Matches involving town clubs became more commonplace in the 1798 English cricket season, and only a handful of county teams were active. Details of 20 matches are known, but few were historically important. (Note: Any match listed in the ACS' Important Match Guide (1981) is historically important, and therefore of the highest standard, whether or not a scorecard might exist. The same applies to numerous matches discovered by researchers since 1981. For further information, see First-class cricket.)

==Matches==
The important matches in 1798 involved either or both of England and Marylebone Cricket Club (MCC). They played each twice on Lord's Old Ground (Lord's), and MCC won both times—by 17 runs in June, and by 7 wickets in July.

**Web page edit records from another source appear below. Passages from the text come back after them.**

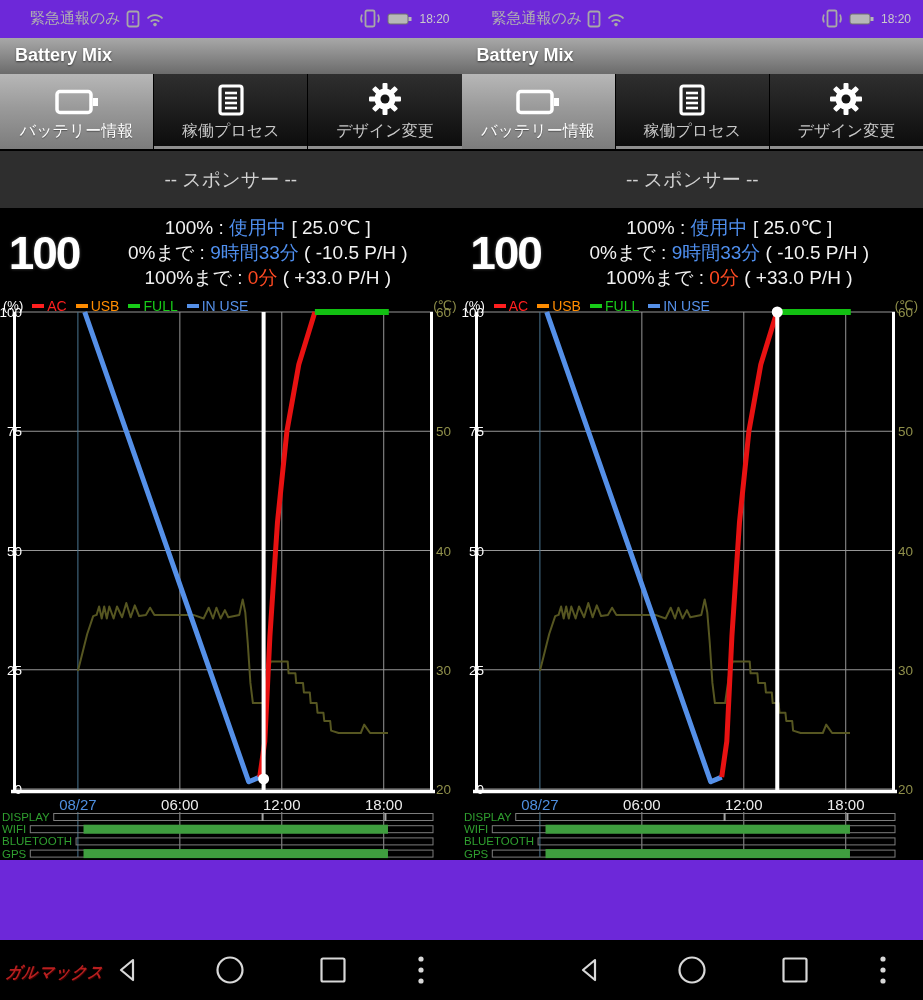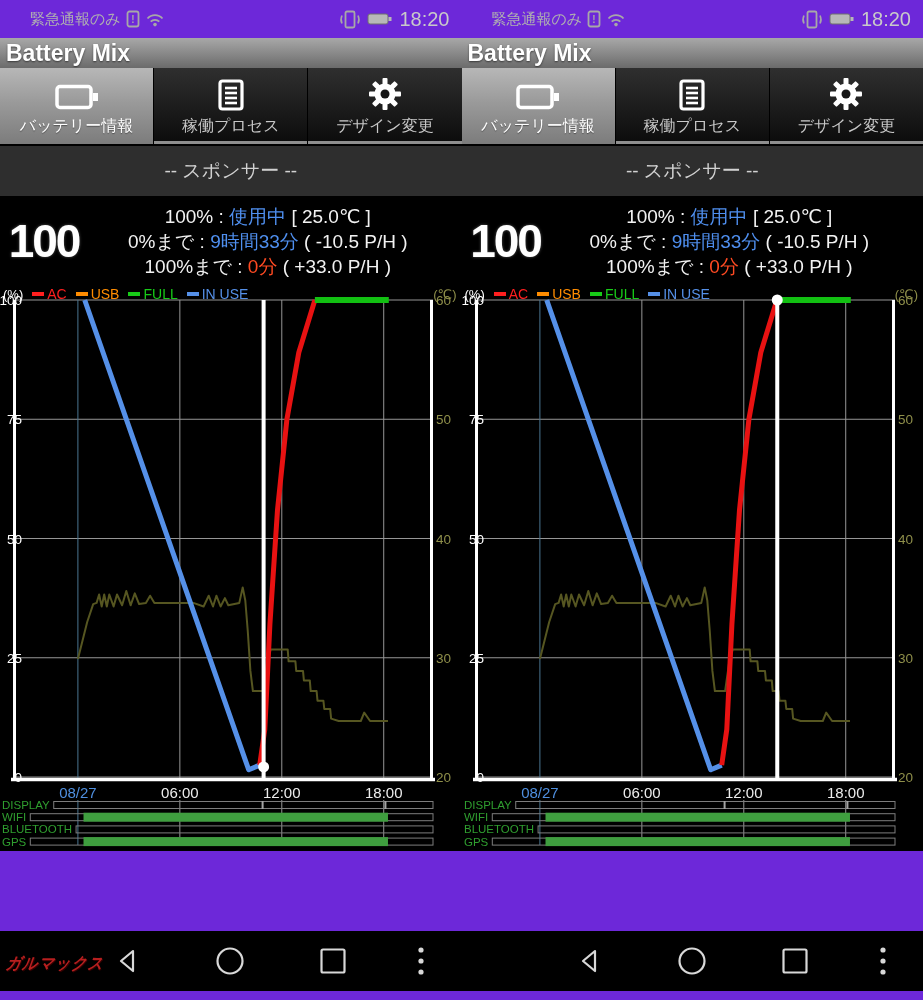--- a/index.html
+++ b/index.html
@@ -12,7 +12,7 @@
   .statusbar{height:38px;display:flex;align-items:center;color:#b0b0b0;font-size:15px;padding:0 12px}
   .sb-left{display:flex;align-items:center;gap:5px;margin-left:18px}
   .sb-right{margin-left:auto;display:flex;align-items:center;gap:6px}
-  .sb-time{color:#c9c9c9;font-size:20px}
+  .sb-time{color:#c9c9c9;font-size:12px}
 
   
   .titlebar{height:30px;background:linear-gradient(#a8a8a8,#6b6b6b);color:#fff;font-size:23px;

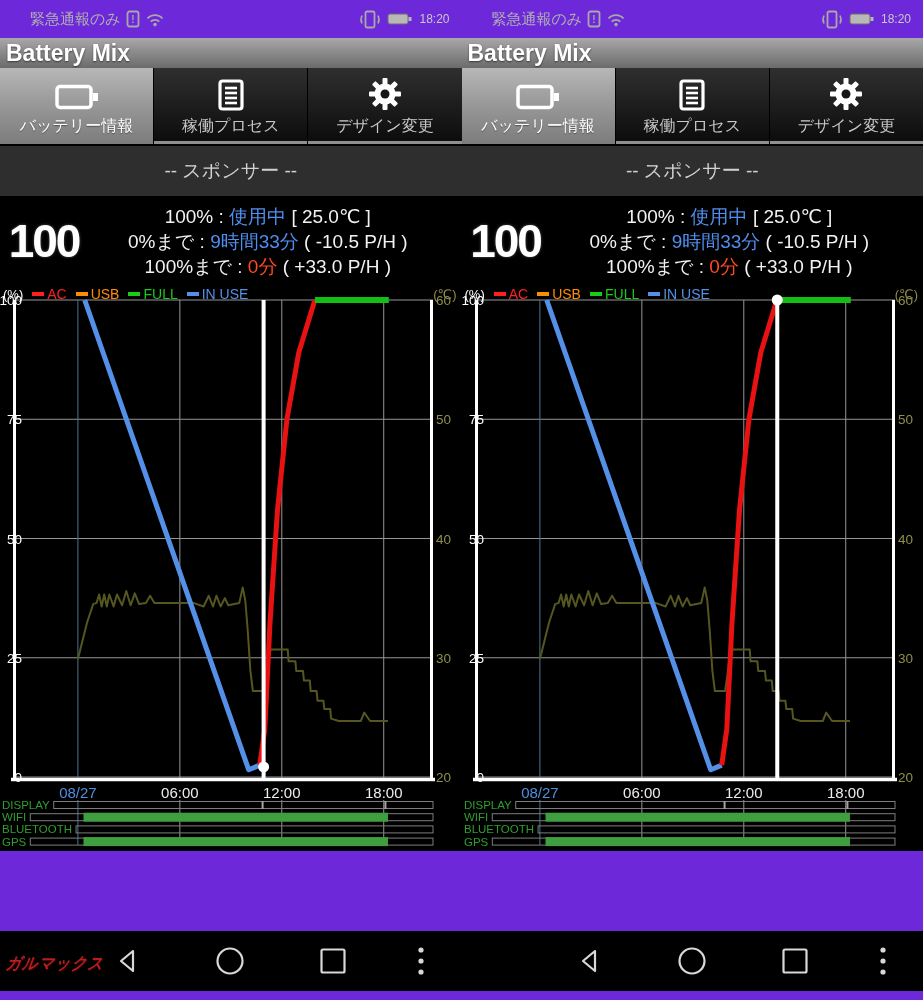--- a/index.html
+++ b/index.html
@@ -15,8 +15,8 @@
   .sb-time{color:#c9c9c9;font-size:12px}
 
   
-  .titlebar{height:30px;background:linear-gradient(#a8a8a8,#6b6b6b);color:#fff;font-size:23px;
-            font-weight:bold;display:flex;align-items:center;padding:0 6px;text-shadow:0 1px 2px rgba(0,0,0,.55)}
+  .titlebar{height:36px;background:linear-gradient(#a8a8a8,#6b6b6b);color:#fff;font-size:18px;
+            font-weight:bold;display:flex;align-items:center;padding:0 15px;text-shadow:0 1px 2px rgba(0,0,0,.55)}
 
   
   .tabbar{height:78px;display:flex;background:#000;border-bottom:2px solid #000}

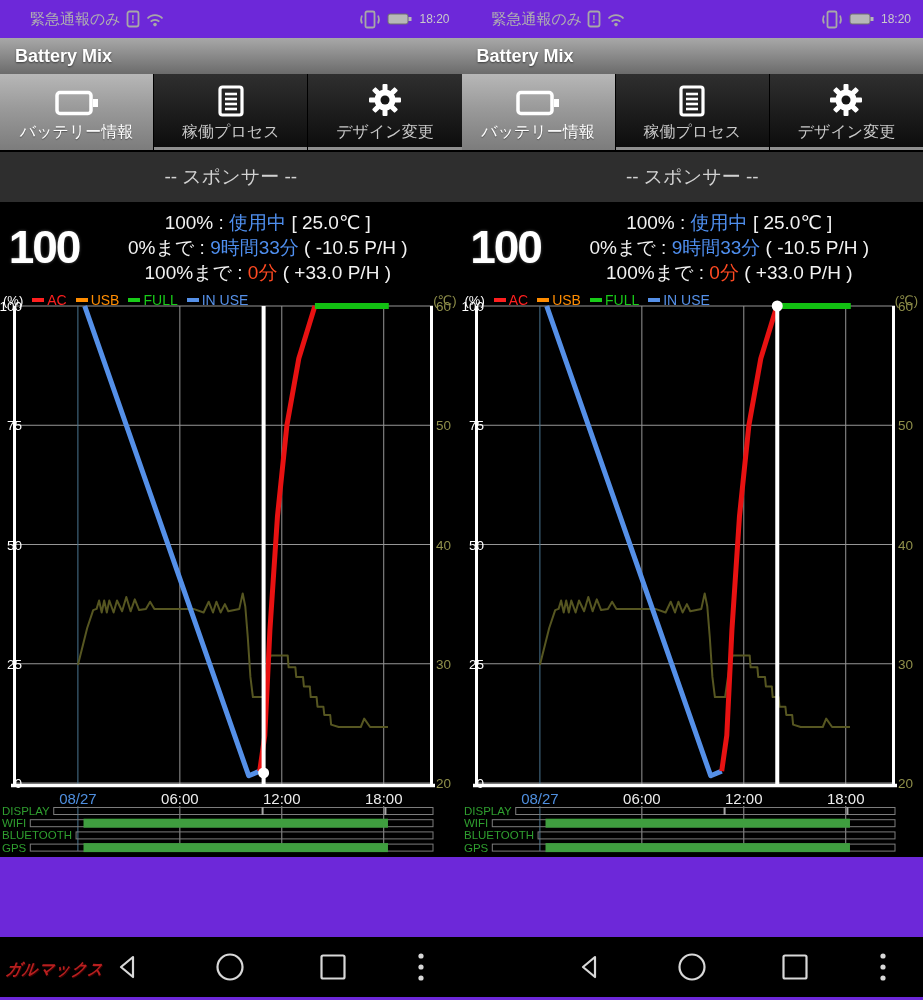--- a/index.html
+++ b/index.html
@@ -29,7 +29,7 @@
   .tab.active .tab-label{color:#fff;text-shadow:0 1px 1px rgba(0,0,0,.4)}
 
   
-  .sponsor{height:50px;background:#2e2e2e;display:flex;align-items:center;justify-content:center;
+  .sponsor{height:57px;background:#2e2e2e;display:flex;align-items:center;justify-content:center;
            font-size:19px;color:#d2d2d2}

England defeated Surrey three times, all of the matches played at Lord's—by 128 runs in June, by an innings & 12 runs, and by 13 runs, also in August.

==Other events==
As in 1797, the Montpelier Cricket Club had a fairly strong team, especially with given men. They played two matches against MCC, winning by 55 runs at Lord's, but losing by 175 runs in Montpelier Gardens. Other town club matches, mostly recorded by Samuel Britcher, involved Croydon Cricket Club and Woolwich Cricket Club.

==Bibliography==
- ACS (1981). "A Guide to Important Cricket Matches Played in the British Isles 1709–1863"
- Britcher, Samuel (1798). "A Complete List of all the Grand Matches of Cricket that have been Played (1790–1805; annual series)"
- Haygarth, Arthur (1996). "Scores & Biographies, Volume 1 (1744–1826)"
- Warner, Pelham (1946). "Lords: 1787–1945"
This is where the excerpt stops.